把 Elasticsearch 当数据库使

wymv5244 8年前

来自: https://segmentfault.com/a/1190000004454399

今天需要做一些最简单的聚合查询

COUNT(*)

SQL

$ cat << EOF | ./es_query.py http://127.0.0.1:9200  select count(*) from quote                                             EOF
{"count(*)": 20994400}

Elasticsearch

{    "aggs": {},     "size": 0  }
{    "hits": {      "hits": [],       "total": 20994400,       "max_score": 0.0    },     "_shards": {      "successful": 1,       "failed": 0,       "total": 1    },     "took": 26,     "timed_out": false  }

这个就不算聚合,只是看了一下最终满足过滤条件的 total hits count。

COUNT(ipo_year)

这个和 COUNT(*) 的区别是 COUNT(ipo_year) 要求字段必须有值才算一个。

$ cat << EOF | ./es_query.py http://127.0.0.1:9200  select count(ipo_year) from symbol  EOF
{"count(ipo_year)": 2898}

Elasticsearch

{    "aggs": {      "count(ipo_year)": {        "value_count": {          "field": "ipo_year"        }      }    },     "size": 0  }
{    "hits": {      "hits": [],       "total": 6714,       "max_score": 0.0    },     "_shards": {      "successful": 1,       "failed": 0,       "total": 1    },     "took": 55,     "aggregations": {      "count(ipo_year)": {        "value": 2898      }    },     "timed_out": false  }

Profile

[    {      "query": [        {          "query_type": "MatchAllDocsQuery",          "lucene": "*:*",          "time": "0.3204170000ms",          "breakdown": {            "score": 0,            "create_weight": 10688,            "next_doc": 278660,            "match": 0,            "build_scorer": 31069,            "advance": 0          }        }      ],      "rewrite_time": 2279,      "collector": [        {          "name": "MultiCollector",          "reason": "search_multi",          "time": "2.957183000ms",          "children": [            {              "name": "TotalHitCountCollector",              "reason": "search_count",              "time": "0.2319240000ms"            },            {              "name": "ValueCountAggregator: [count(ipo_year)]",              "reason": "aggregation",              "time": "1.999916000ms"            }          ]        }      ]    }  ]

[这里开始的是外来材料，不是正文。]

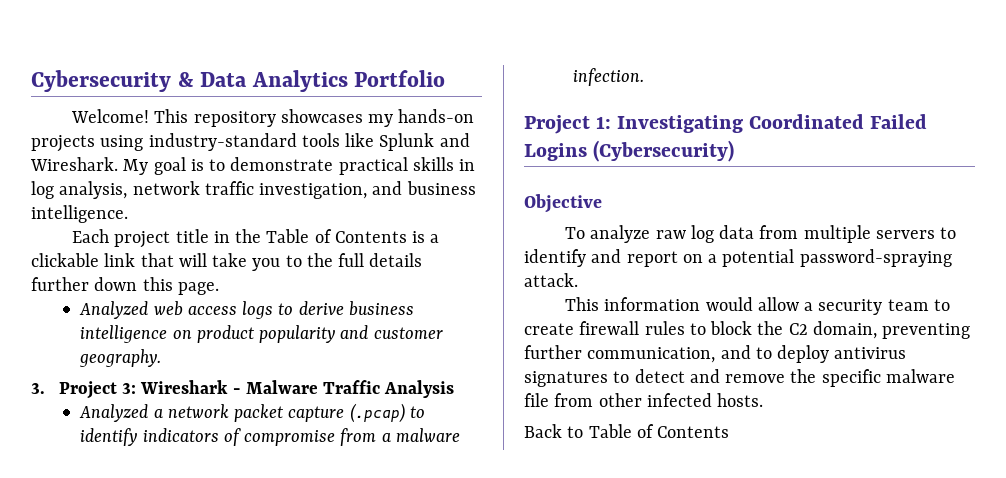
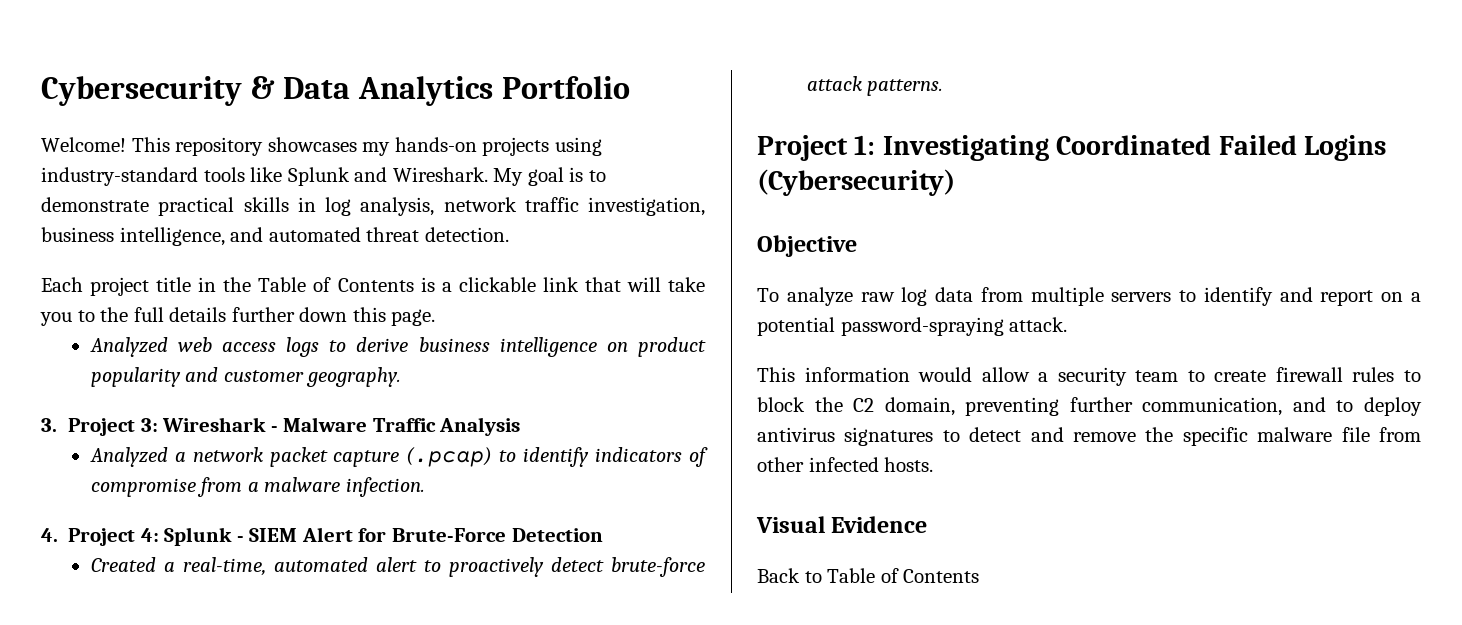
- My goal is to demonstrate practical skills in log analysis, network traffic investigation, and business intelligence.
+ My goal is to demonstrate practical skills in log analysis, network traffic investigation, business intelligence, and automated threat detection.
+ 4. Project 4: Splunk - SIEM Alert for Brute-Force Detection
+ Created a real-time, automated alert to proactively detect brute-force attack patterns.
+ Visual Evidence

这是我们的第一个聚合例子。可以从profile结果看出来,其实现方式在采集文档的时候加上了ValueCountAggregator统计了字段非空的文档数量。

COUNT(DISTINCT ipo_year)

SQL

$ cat << EOF | ./es_query.py http://127.0.0.1:9200  select count(distinct ipo_year) from symbol  EOF
{"count(distinct ipo_year)": 39}

Elasticsearch

{    "aggs": {      "count(distinct ipo_year)": {        "cardinality": {          "field": "ipo_year"        }      }    },     "size": 0  }
{    "hits": {      "hits": [],       "total": 6714,       "max_score": 0.0    },     "_shards": {      "successful": 1,       "failed": 0,       "total": 1    },     "took": 24,     "aggregations": {      "count(distinct ipo_year)": {        "value": 39      }    },     "timed_out": false  }

Profile

[    {      "query": [        {          "query_type": "MatchAllDocsQuery",          "lucene": "*:*",          "time": "0.2033600000ms",          "breakdown": {            "score": 0,            "create_weight": 7501,            "next_doc": 162905,            "match": 0,            "build_scorer": 32954,            "advance": 0          }        }      ],      "rewrite_time": 2300,      "collector": [        {          "name": "MultiCollector",          "reason": "search_multi",          "time": "2.438386000ms",          "children": [            {              "name": "TotalHitCountCollector",              "reason": "search_count",              "time": "0.2240230000ms"            },            {              "name": "CardinalityAggregator: [count(distinct ipo_year)]",              "reason": "aggregation",              "time": "1.471620000ms"            }          ]        }      ]    }  ]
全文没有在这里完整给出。